Мальчик подошел к собаке и стал осматривать цепь, нельзя ли освободить собаку.
Курса старался лизнуть ему руку.
Цепь была крепкая. Своими пухленькими белыми ручками ничего не мог Женя сделать с цепью.
Погладил собаку, потом поцеловал ей переносицу и пошел.
Во всем существе Жени была какая-то большая решимость. Будто сразу он стал большим. И крепко задумался. Запала мысль ему в голову: «Найду маму».
Пыльная улица, широкая и длинная, распласталась на желтом зыбучем песке. Пустынно. Нет никого. А в синем просторном небе каркают вороны. Многие окна закрыты ставнями. Зловещие черные вороны в небо.
Женя направился в дом, который стоял наискосок, через улицу. Там жил бойкий мальчик Васька, с которым тетя Дуня даже запрещала водиться. Но зато этот мальчик знал про все. Он был как большой.

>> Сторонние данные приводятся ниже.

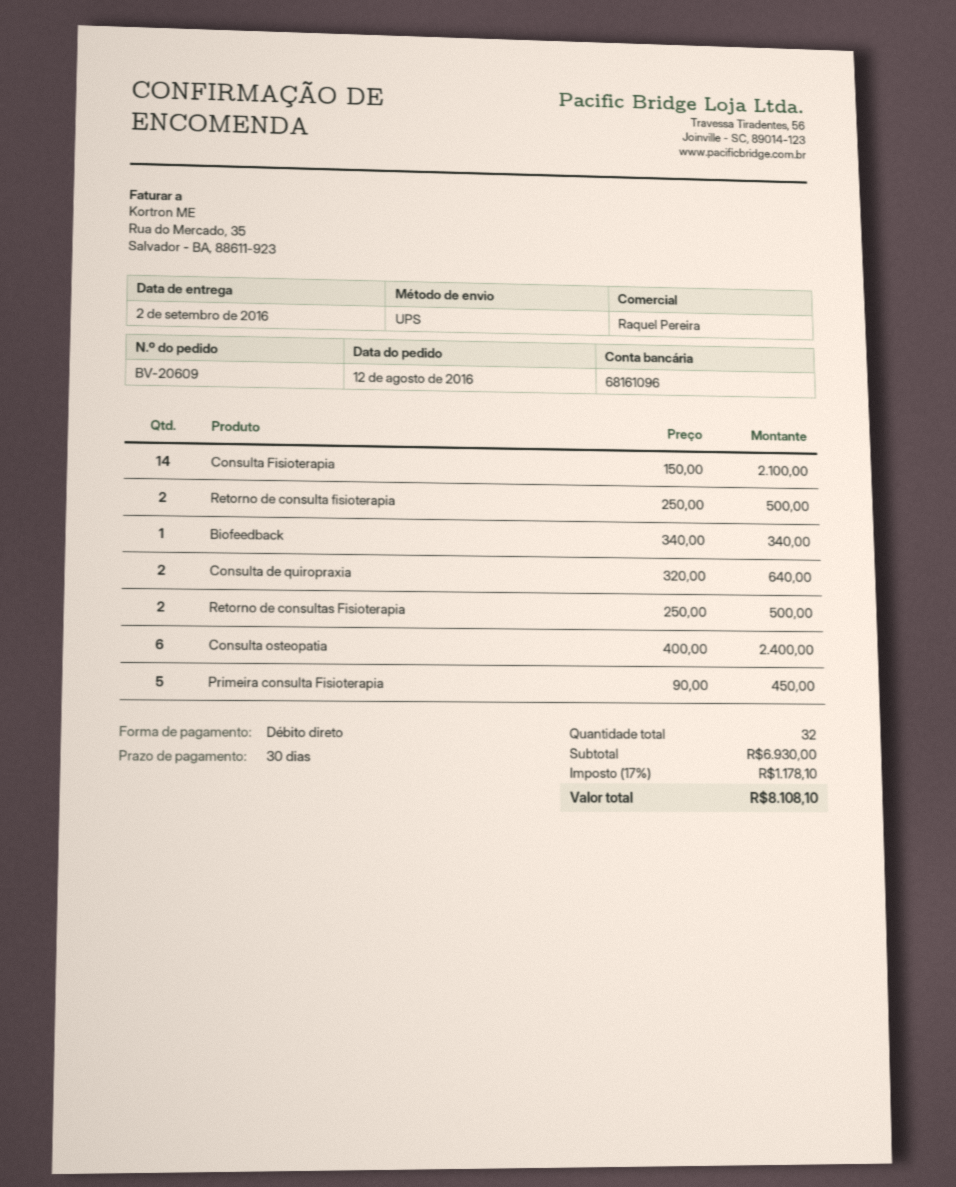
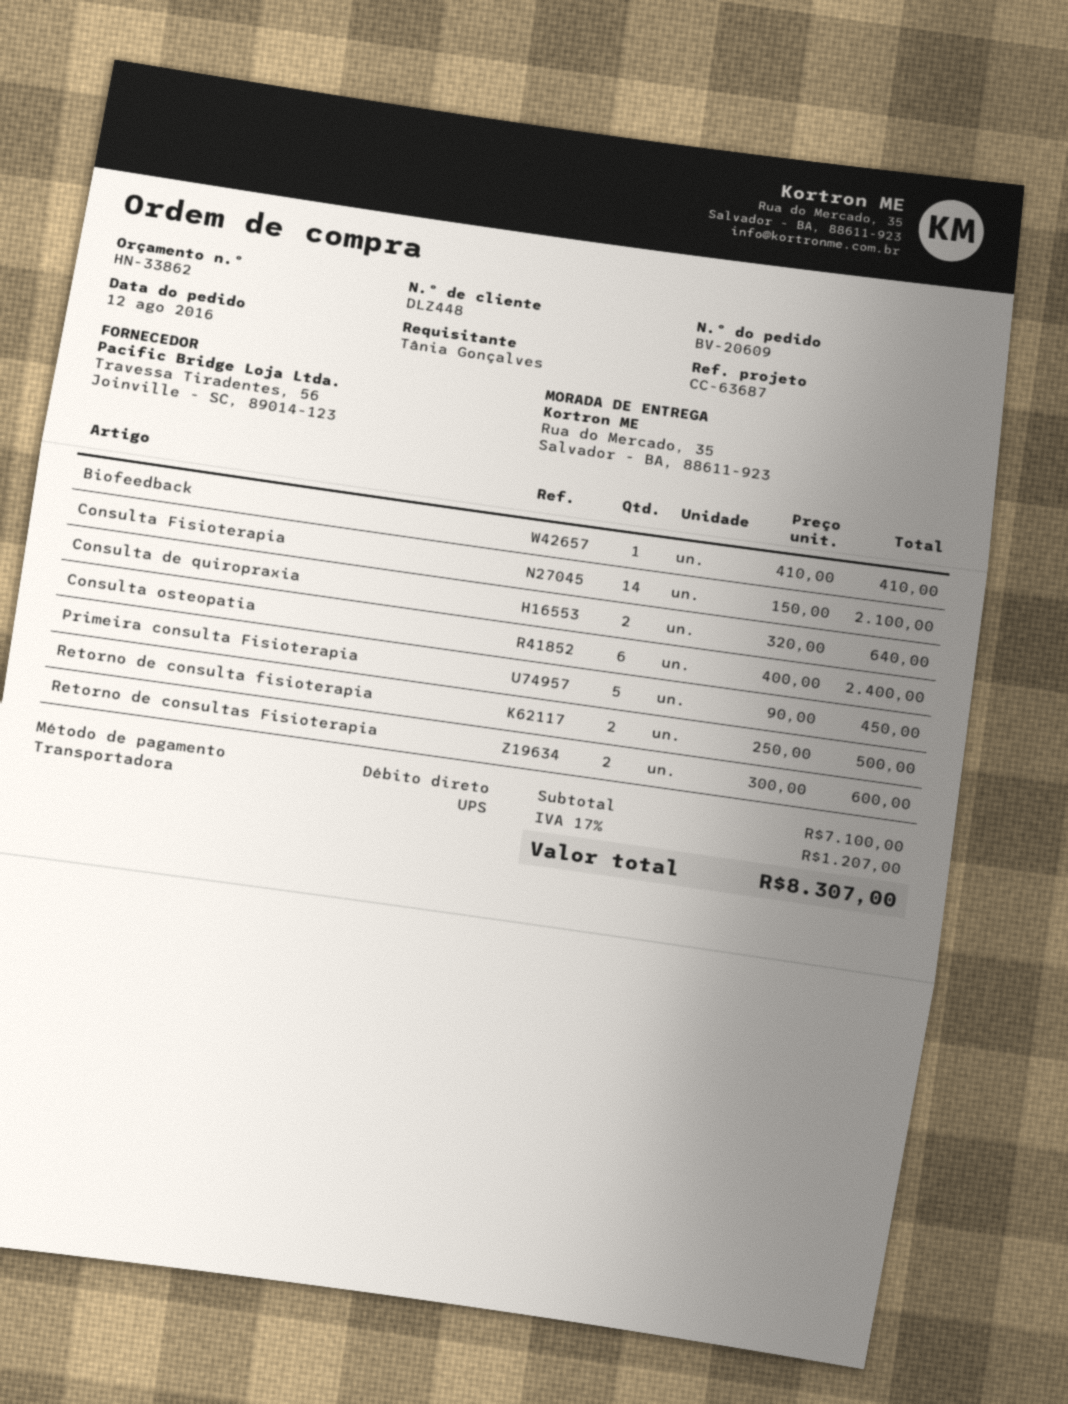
Biofeedback: 1 x 340.00 = 340.00 -> 1 x 410.00 = 410.00
Retorno de consultas Fisioterapia: 2 x 250.00 = 500.00 -> 2 x 300.00 = 600.00
subtotal: 6930.00 -> 7100.00
tax: 17% = 1178.10 -> 17% = 1207.00
total: 8108.10 -> 8307.00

Вдруг Женя увидел, что навстречу ему, подпрыгивая, несется Васька — грязный, босой и веселый. Особенно весел, не как всегда.
— Идут! Идут! Идут! — кричал он, подстегивая сам себя по ляжкам тонким прутиком. — Идут, Женька. Идут, не ходи.
— Кто, солдаты идут? — спросил Женя.
— Нет, красные идут. Понимаешь? Большевики.
— А мама?
— Чья, твоя? Да ее увели казаки.
— Казаки?
— Ну да. То красные, а то казаки. Понял?
— Понял.
Ничего не понял Женя. Хотел спросить бойкого, неугомонного Ваську, но стеснялся. А самому горько, горько было. И в маленькой груди его сердце свернулось в комочек.
Из дома напротив вышел сапожник. Почесался. Перекрестился на восток. Сплюнул в канаву.
— А вы что тут, пострелы? — огрызнулся на ребятишек.
— Идут, дядя Митрич! — сказал Васька.
— Кто, красны-то? У-у, они, брат, те жару дадут.
— Митрич, — обратился к нему Женя, — ты не видал, куда мою маму увели?
— Не знаю, не видывал. А увели, слышь?
— Ну да.
— Смотри, брат, сиротой бы не остался!
— Как сирота?
— Так, без матери, стало быть. Больно уж она против офицеров тут говорила. Пожалуй, ей несдобровать.
У Жени к горлышку словно шарик подкатился. Давил на виски и хотел слезы выжать. Если бы заплакал Женя, то не унять бы его было, пока не явится мама, но Женя еще больше, чем плакать, хотел узнать, где мама.